Extensive legal records were kept in prisons, such as in the ‘paperhouse’ of Ludgate, and access to these records was considered a vital part of holding prison authorities to account. Marmaduke Johnson produced an extensive pamphlet describing Ludgate’s constitution (and the ways it was being contravened in 1659) that was based, he explained, on insight ‘afforded by Records, and some Books of History and Survey’. Indeed, Ludgate had an extensive book of orders that was kept publicly open for inmates to consult. Nonetheless, Johnson noted that while some records were ‘publick and commonly exposed’, he was also ‘denied the perusal of those kept privately’, revealing a power imbalance that often left key records inaccessible to prisoners. Indeed, inmates often complained that tables of fees had been removed or ‘concealed’, leaving them unable to judge whether they were charged fair fees. One extensive petition from the Gatehouse in 1634 began with a complaint that ‘to hide & cover his cruelltyes, & oppressions’, the gaoler, Aquila Weekes, ‘concealeth & deteyneth to him selfe all statutes institutions, ordinances, & orders that doe [in] any way concerne the gov[er]m[en]t, priviledges fees & customes of & belongging to the sayd prison in such sort, as noe prisoner can be acquaynted with any of them’. Prisoners understood the power inherent to such writings, and bristled at the monopoly their gaolers exercised over them.
Inmates were also aware that prison papers were not perfect records, and manipulation of documents was considered a fundamental part of prison corruption. As well as complaining that some records were inaccessible, Johnson also noted that parts of the public order book were ‘so obliterated’ as to be illegible. It’s unclear whether Johnson believed this to be a deliberate destruction of the record, but in other cases prisoners certainly made such accusations. In the Fleet, a book of orders had been produced in 1561 to settle disputes between the warden and inmates. Yet in 1598, inmates once again began to challenge these documents on the basis of their physical form and condition, claiming that ‘certaine wordes had beene enterlyned’ in the original book and other pages cut out. Furthermore, there was ‘much controversie amongest the prisoners’ over ‘[e]rasure or blotting’ of the public copies of the orders (by whose hand was up for debate), as it threw into dispute whether the first week’s rent was included in the entrance fee. Likewise, in the 1630s the warden of the Fleet stood accused of setting up a ‘false table of orders’ that included inflated fees and missed out duties due to the poor prisoners.

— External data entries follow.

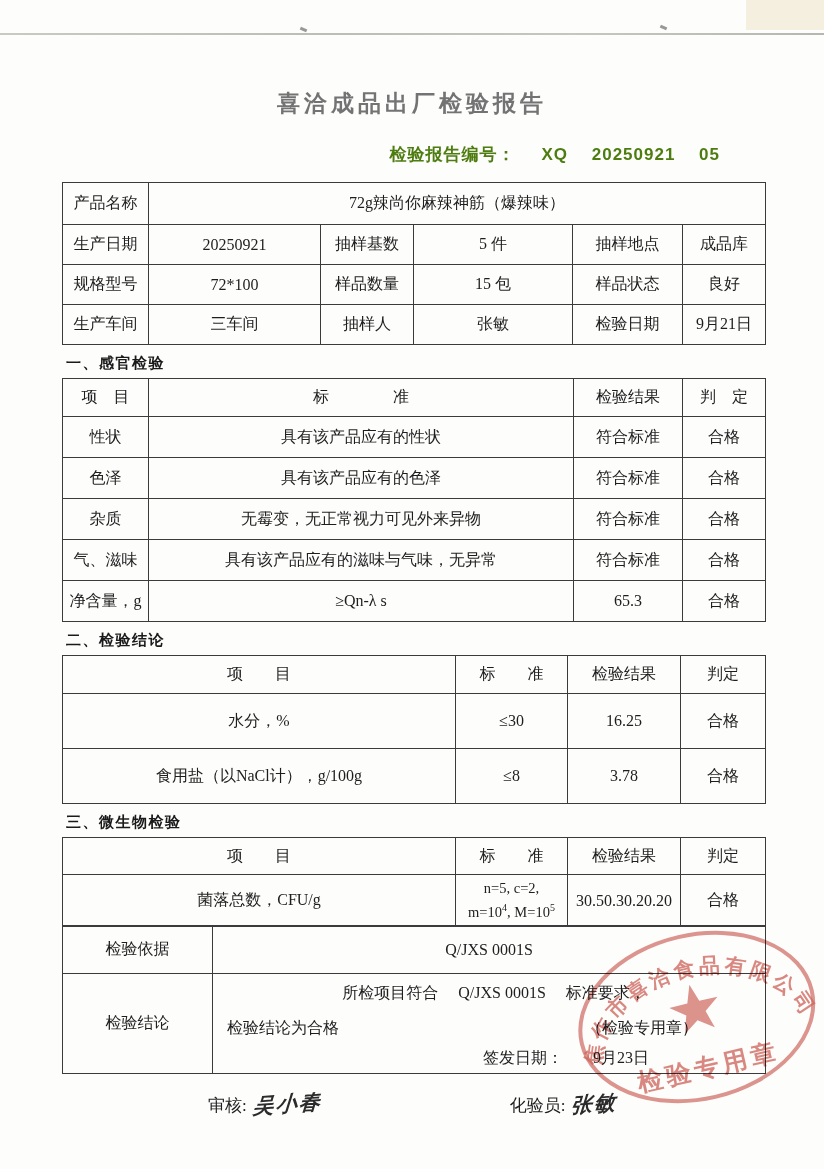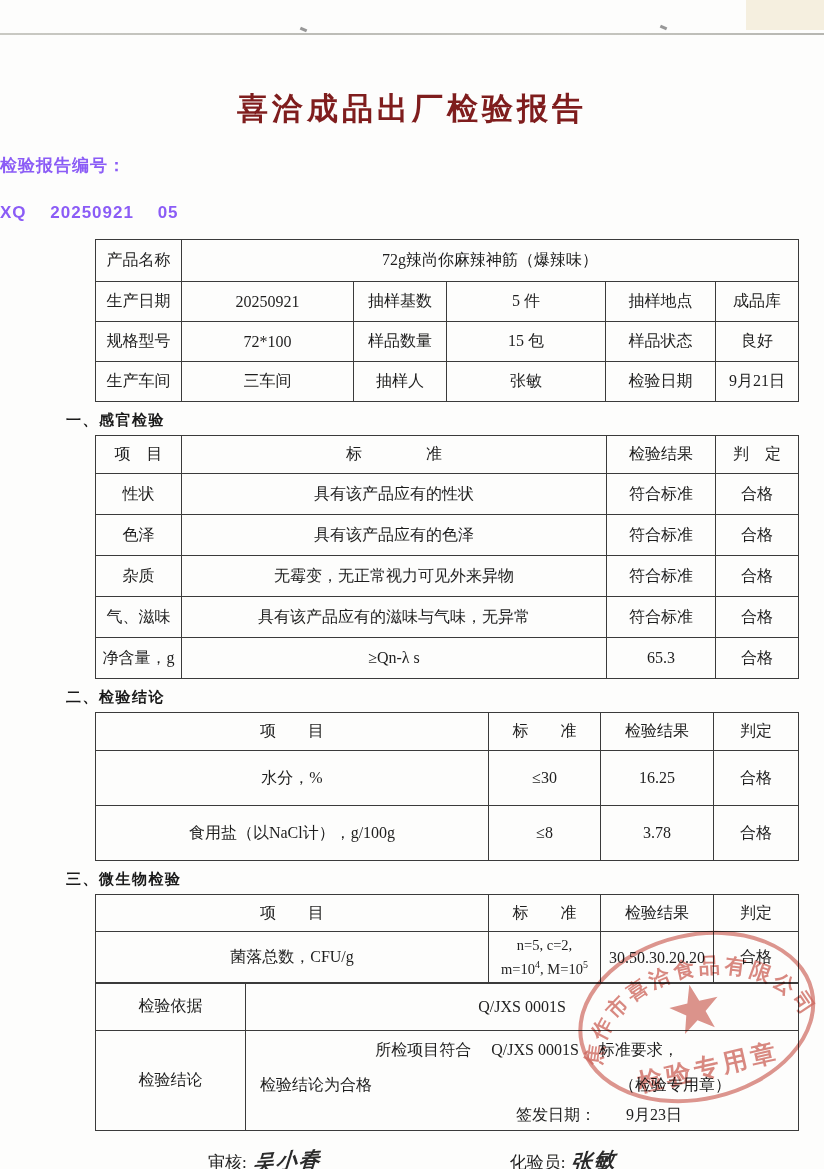--- a/index.html
+++ b/index.html
@@ -17,7 +17,7 @@
   .doc-title {
     margin:88px 0 0 0; text-align:center;
     font-family:"Liberation Sans","DejaVu Sans",sans-serif;
-    font-size:31px; font-weight:bold; letter-spacing:4px; color:#7f1d1d;
+    font-size:23px; font-weight:bold; letter-spacing:4px; color:#737373;
   }
   .report-no {
     display:flex; justify-content:flex-end; align-items:baseline;

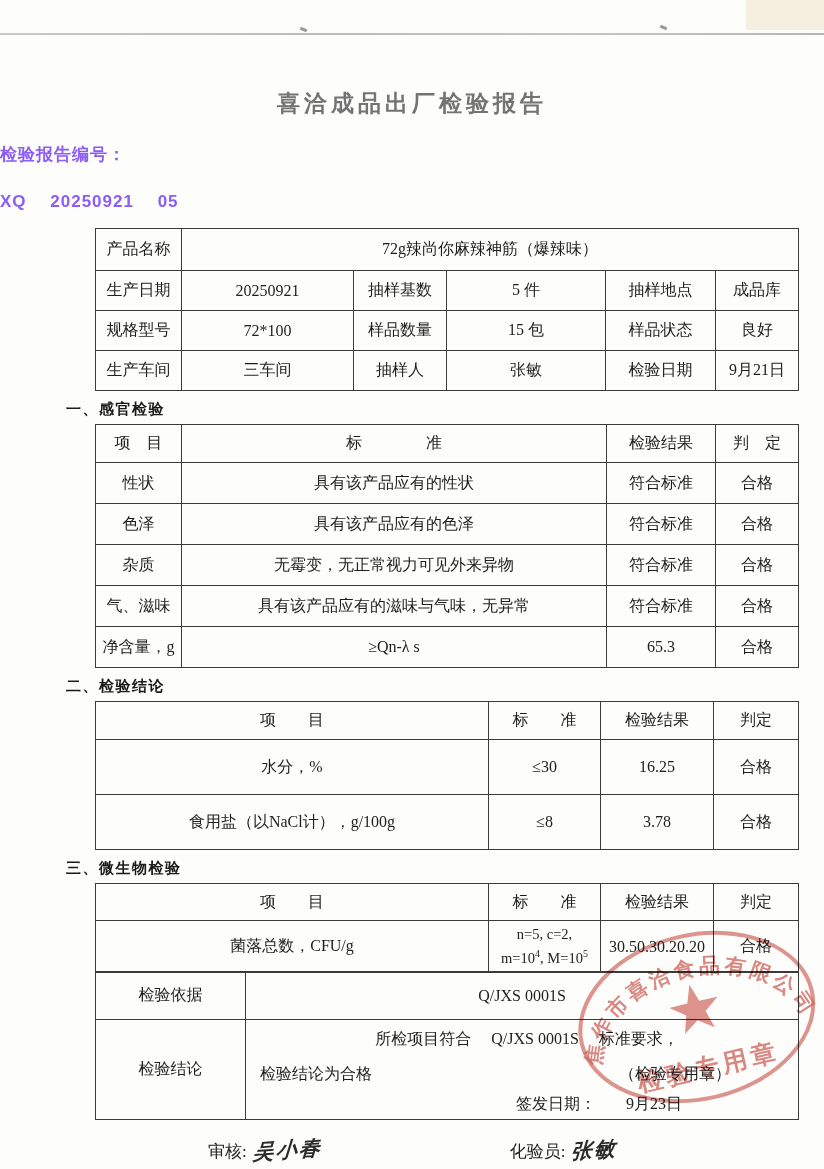--- a/index.html
+++ b/index.html
@@ -23,7 +23,7 @@
     display:flex; justify-content:flex-end; align-items:baseline;
     padding-right:104px; margin-top:24px; gap:26px;
     font-family:"Liberation Sans","DejaVu Sans",sans-serif;
-    font-size:17px; font-weight:bold; color:#8b5cf6; letter-spacing:1px;flex-direction:column;
+    font-size:17px; font-weight:bold; color:#4d7c0f; letter-spacing:1px;
   }
   .report-no .val { word-spacing:18px; letter-spacing:1px; }
 

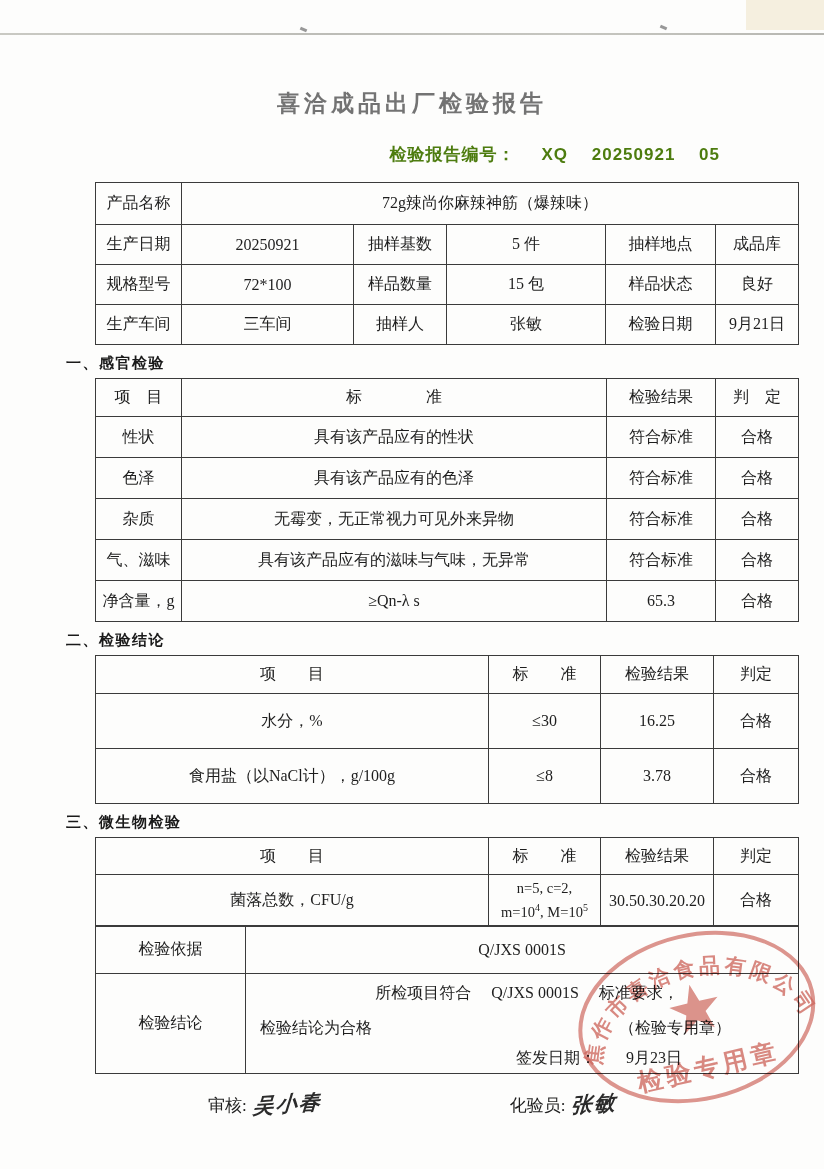--- a/index.html
+++ b/index.html
@@ -29,7 +29,7 @@
 
   table.t {
     border-collapse:collapse; table-layout:fixed;
-    margin-left:95px; width:703px; font-size:16px;padding-left:16px;
+    margin-left:62px; width:703px; font-size:16px;padding-left:16px;
   }
   table.t td {
     border:1.6px solid #3b3b3b; text-align:center; vertical-align:middle;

Yet if prison records were a potential tool of corruption, they also offered inmates opportunities for dissent. When they were accessible, they provided knowledge that proved instrumental to challenging fees and conditions. In 1621, former warden of the Fleet, Alexander Harris, recounted how inmates had repeatedly accused him of ignoring precedent. Building on concerns over fraudulent documents, Edmund Chamberlain apparently spread a rumour that the Elizabethan orders for prison government were ‘falce and gotten by indirect means’. These claims convinced others to join in a ‘generall defection of payments’ on the basis that local custom and precedent was being abused. Yet Harris retorted that it was Chamberlain who challenged the ancient government and customs of the prison, claiming that he threatened to ‘shake the fabrick of the prison and [its] Constitutions’. Yet Chamberlain persisted; he fetched ‘certeyne Records out of the Tower and perswaded the poore Prisoners thereby that the warden had cousened them’. Judging by Harris’ account, these uses of prison records were an effective means of mobilising inmates, leading to multiple riots and mutinies, although he maintained that they were duplicitous and offered his own defence of the prison’s constitution.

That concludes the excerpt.